====== Entries provided
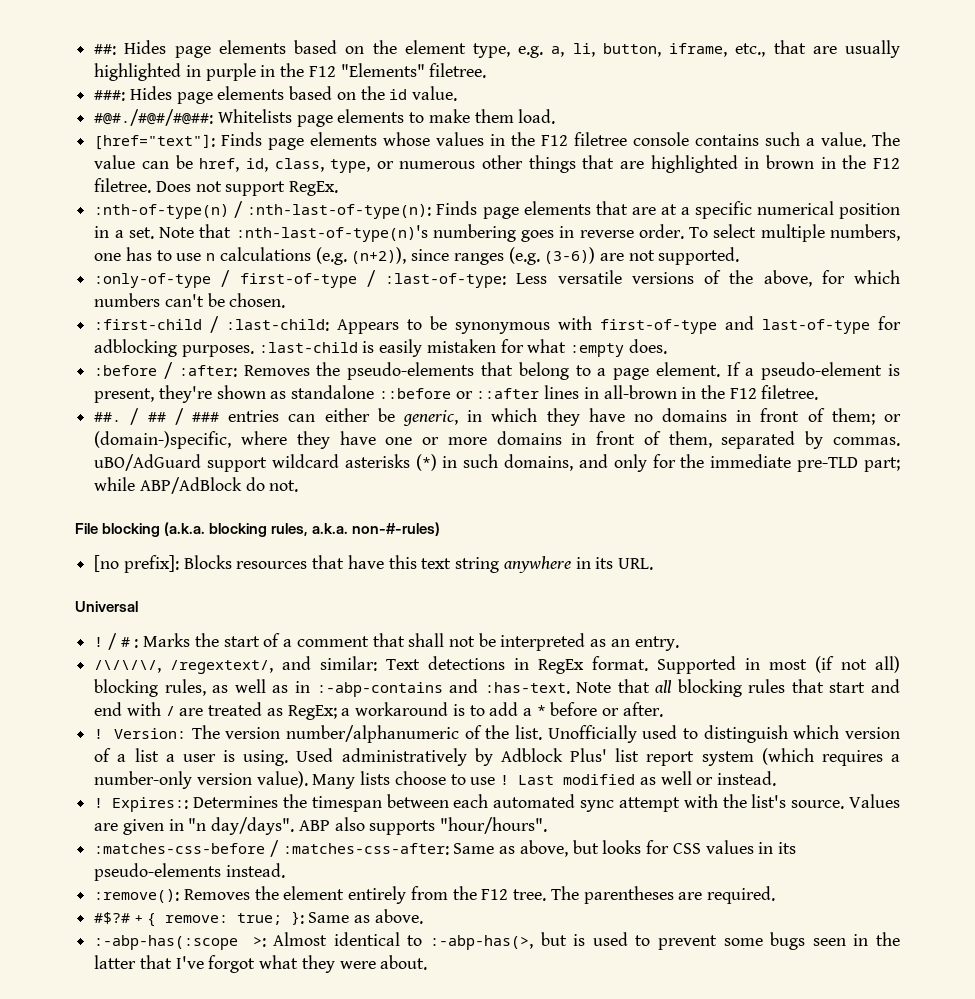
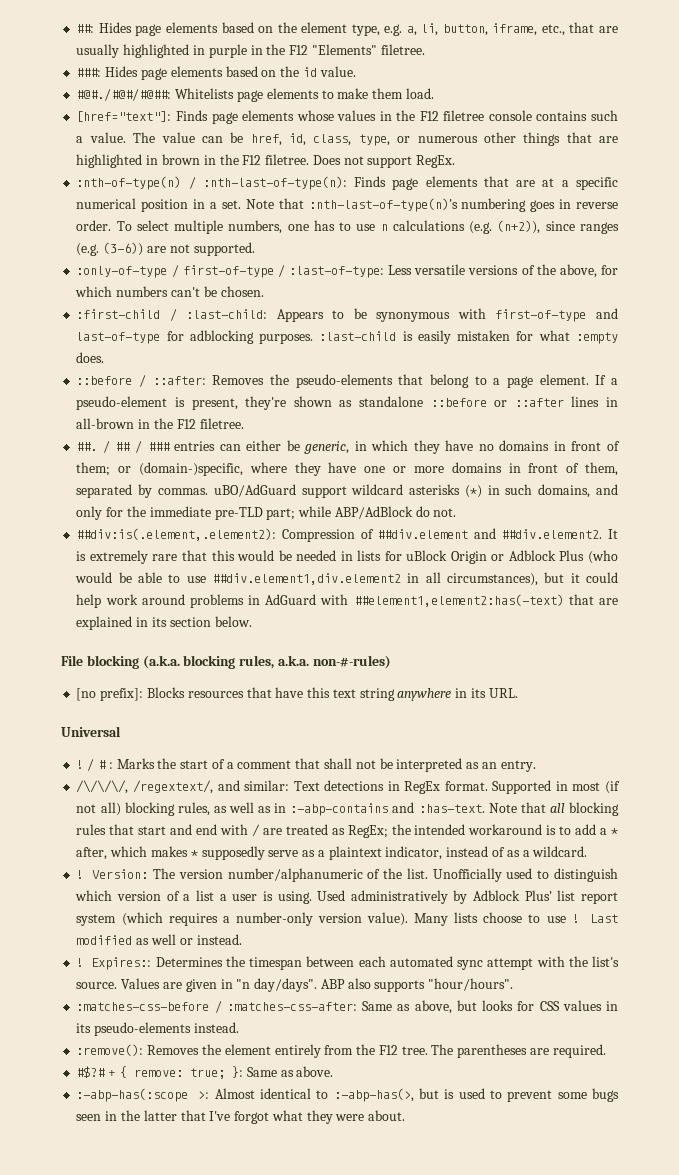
- :before / :after: Removes the pseudo-elements that belong to a page element.
+ ::before / ::after: Removes the pseudo-elements that belong to a page element.
+ ##div:is(.element,.element2): Compression of ##div.element and ##div.element2. It is extremely rare that this would be needed in lists for uBlock Origin or Adblock Plus (who would be able to use ##div.element1,div.element2 in all circumstances), but it could help work around problems in AdGuard with ##element1,element2:has(-text) that are explained in its section below.
- Note that all blocking rules that start and end with / are treated as RegEx; a workaround is to add a * before or after.
+ Note that all blocking rules that start and end with / are treated as RegEx; the intended workaround is to add a * after, which makes * supposedly serve as a plaintext indicator, instead of as a wildcard.

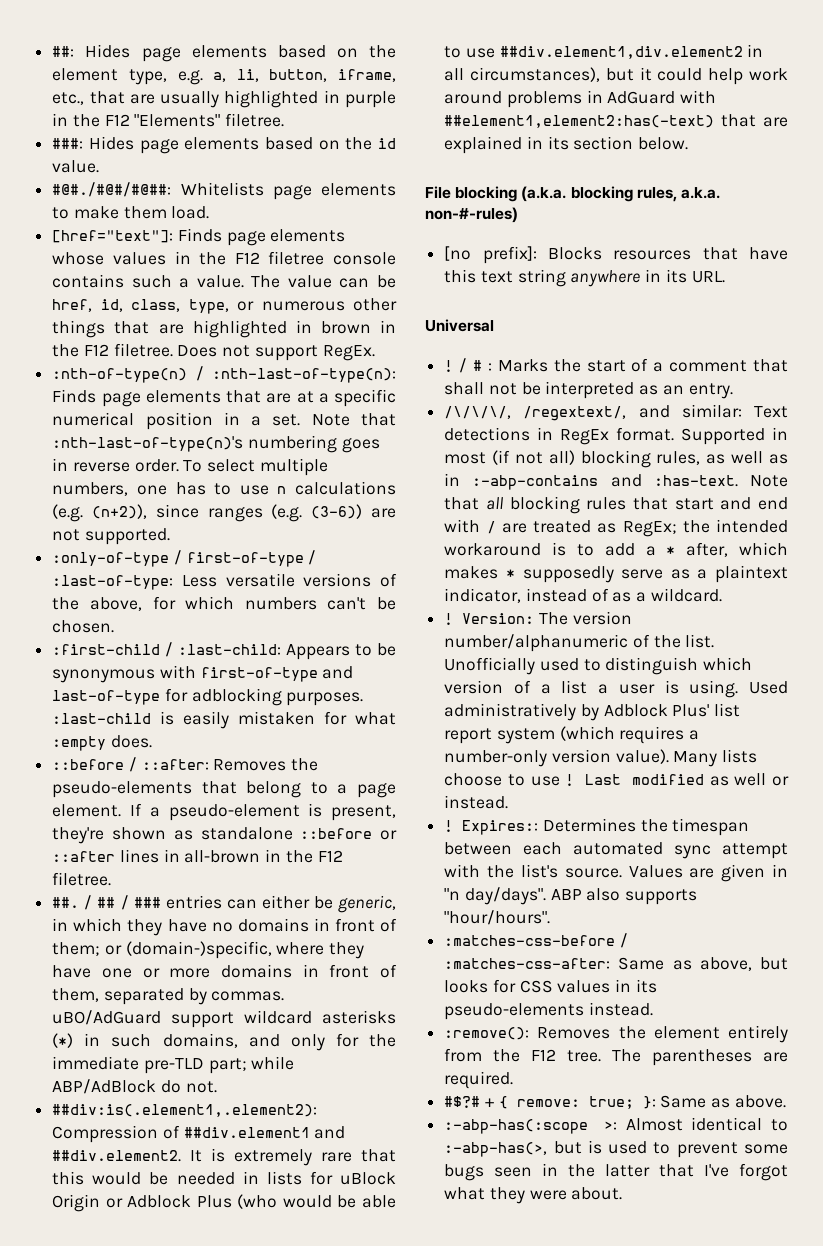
- ##div:is(.element,.element2): Compression of ##div.element and ##div.element2. It is extremely rare that this would be needed in lists for uBlock Origin or Adblock Plus (who would be able to use ##div.element1,div.element2 in all circumstances), but it could help work around problems in AdGuard with ##element1,element2:has(-text) that are explained in its section below.
+ ##div:is(.element1,.element2): Compression of ##div.element1 and ##div.element2. It is extremely rare that this would be needed in lists for uBlock Origin or Adblock Plus (who would be able to use ##div.element1,div.element2 in all circumstances), but it could help work around problems in AdGuard with ##element1,element2:has(-text) that are explained in its section below.

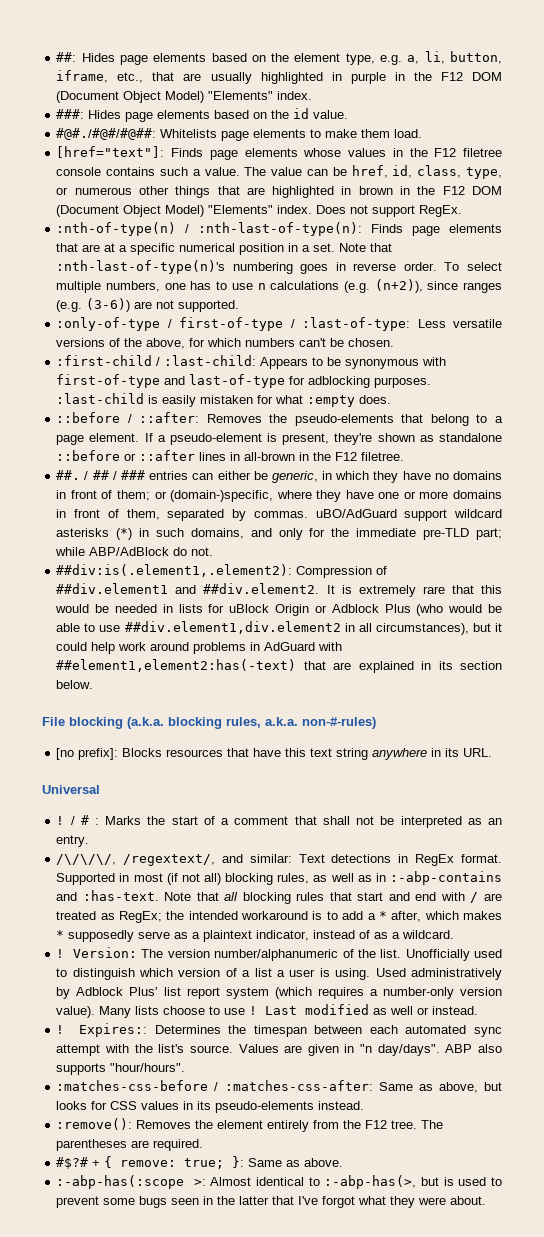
- ##: Hides page elements based on the element type, e.g. a, li, button, iframe, etc., that are usually highlighted in purple in the F12 "Elements" filetree.
+ ##: Hides page elements based on the element type, e.g. a, li, button, iframe, etc., that are usually highlighted in purple in the F12 DOM (Document Object Model) "Elements" index.
- The value can be href, id, class, type, or numerous other things that are highlighted in brown in the F12 filetree.
+ The value can be href, id, class, type, or numerous other things that are highlighted in brown in the F12 DOM (Document Object Model) "Elements" index.

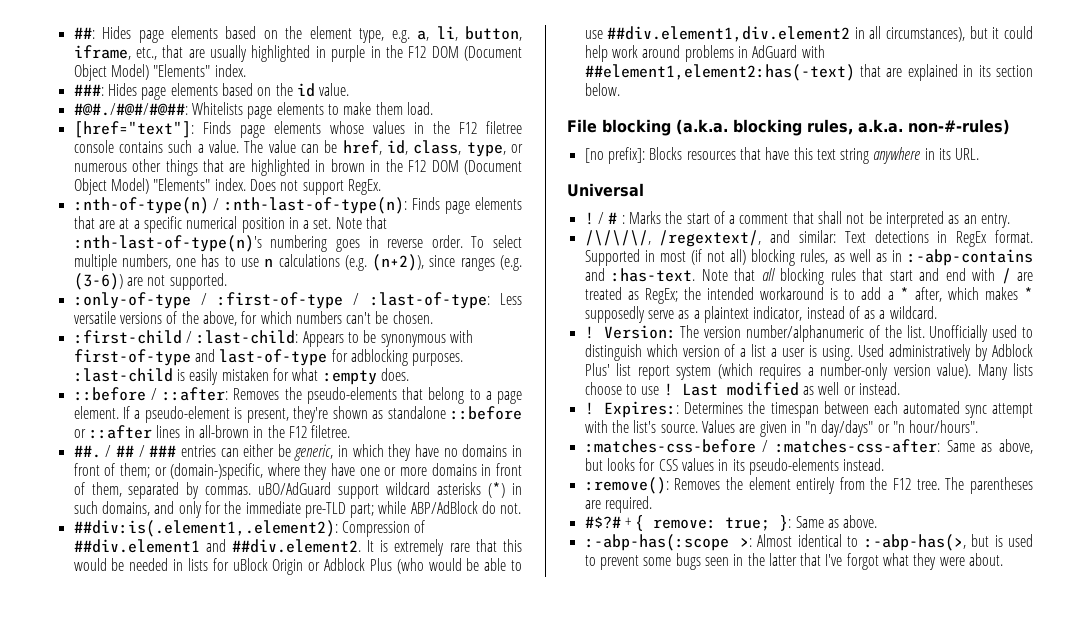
- :only-of-type / first-of-type / :last-of-type: Less versatile versions of the above, for which numbers can't be chosen.
+ :only-of-type / :first-of-type / :last-of-type: Less versatile versions of the above, for which numbers can't be chosen.
- Values are given in "n day/days". ABP also supports "hour/hours".
+ Values are given in "n day/days" or "n hour/hours".

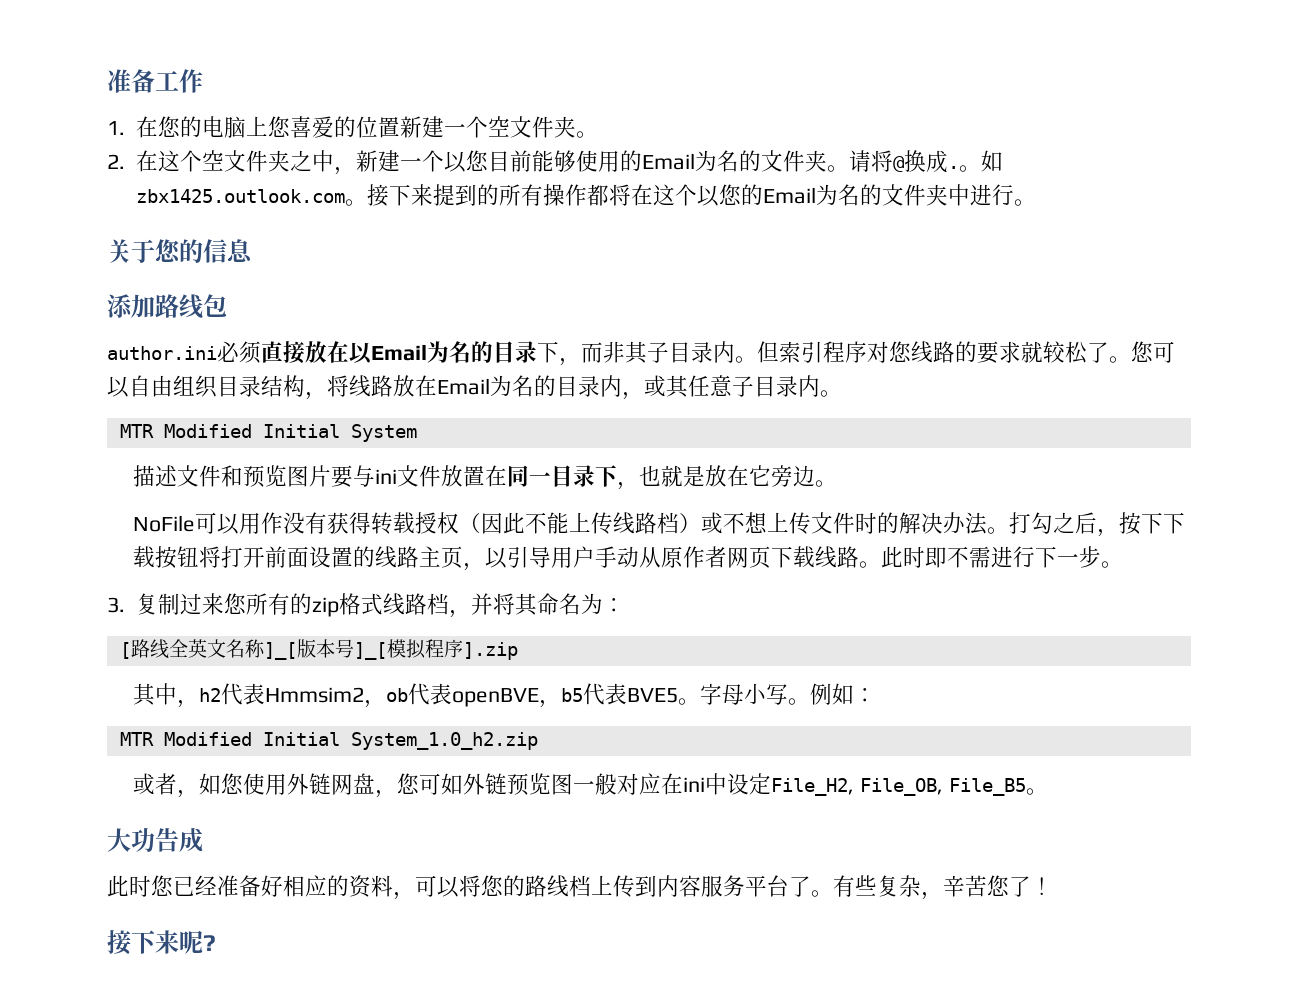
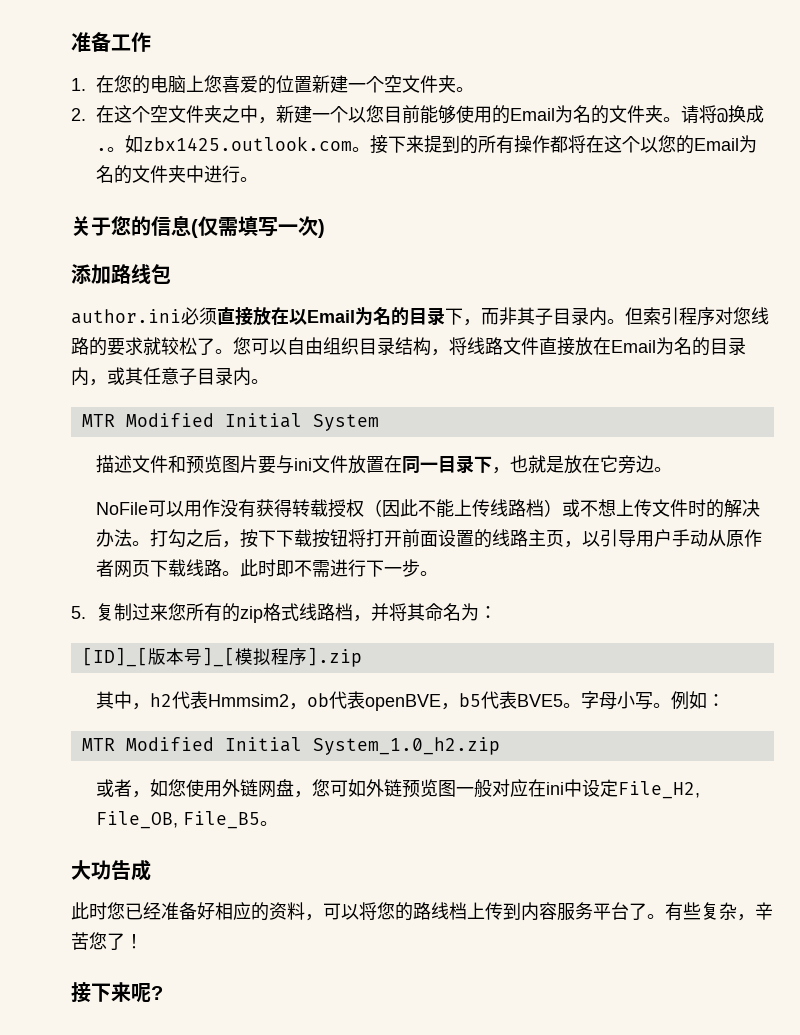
- 关于您的信息
+ 关于您的信息(仅需填写一次)
- 您可以自由组织目录结构，将线路放在Email为名的目录内，或其任意子目录内。
+ 您可以自由组织目录结构，将线路文件直接放在Email为名的目录内，或其任意子目录内。
- 3.复制过来您所有的zip格式线路档，并将其命名为：
+ 5.复制过来您所有的zip格式线路档，并将其命名为：
- [路线全英文名称]_[版本号]_[模拟程序].zip
+ [ID]_[版本号]_[模拟程序].zip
============
Requirement: Each record above must be retyped exactly as given, with the images excluded.

Response to this task:
- :before / :after: Removes the pseudo-elements that belong to a page element.
+ ::before / ::after: Removes the pseudo-elements that belong to a page element.
+ ##div:is(.element,.element2): Compression of ##div.element and ##div.element2. It is extremely rare that this would be needed in lists for uBlock Origin or Adblock Plus (who would be able to use ##div.element1,div.element2 in all circumstances), but it could help work around problems in AdGuard with ##element1,element2:has(-text) that are explained in its section below.
- Note that all blocking rules that start and end with / are treated as RegEx; a workaround is to add a * before or after.
+ Note that all blocking rules that start and end with / are treated as RegEx; the intended workaround is to add a * after, which makes * supposedly serve as a plaintext indicator, instead of as a wildcard.

- ##div:is(.element,.element2): Compression of ##div.element and ##div.element2. It is extremely rare that this would be needed in lists for uBlock Origin or Adblock Plus (who would be able to use ##div.element1,div.element2 in all circumstances), but it could help work around problems in AdGuard with ##element1,element2:has(-text) that are explained in its section below.
+ ##div:is(.element1,.element2): Compression of ##div.element1 and ##div.element2. It is extremely rare that this would be needed in lists for uBlock Origin or Adblock Plus (who would be able to use ##div.element1,div.element2 in all circumstances), but it could help work around problems in AdGuard with ##element1,element2:has(-text) that are explained in its section below.

- ##: Hides page elements based on the element type, e.g. a, li, button, iframe, etc., that are usually highlighted in purple in the F12 "Elements" filetree.
+ ##: Hides page elements based on the element type, e.g. a, li, button, iframe, etc., that are usually highlighted in purple in the F12 DOM (Document Object Model) "Elements" index.
- The value can be href, id, class, type, or numerous other things that are highlighted in brown in the F12 filetree.
+ The value can be href, id, class, type, or numerous other things that are highlighted in brown in the F12 DOM (Document Object Model) "Elements" index.

- :only-of-type / first-of-type / :last-of-type: Less versatile versions of the above, for which numbers can't be chosen.
+ :only-of-type / :first-of-type / :last-of-type: Less versatile versions of the above, for which numbers can't be chosen.
- Values are given in "n day/days". ABP also supports "hour/hours".
+ Values are given in "n day/days" or "n hour/hours".

- 关于您的信息
+ 关于您的信息(仅需填写一次)
- 您可以自由组织目录结构，将线路放在Email为名的目录内，或其任意子目录内。
+ 您可以自由组织目录结构，将线路文件直接放在Email为名的目录内，或其任意子目录内。
- 3.复制过来您所有的zip格式线路档，并将其命名为：
+ 5.复制过来您所有的zip格式线路档，并将其命名为：
- [路线全英文名称]_[版本号]_[模拟程序].zip
+ [ID]_[版本号]_[模拟程序].zip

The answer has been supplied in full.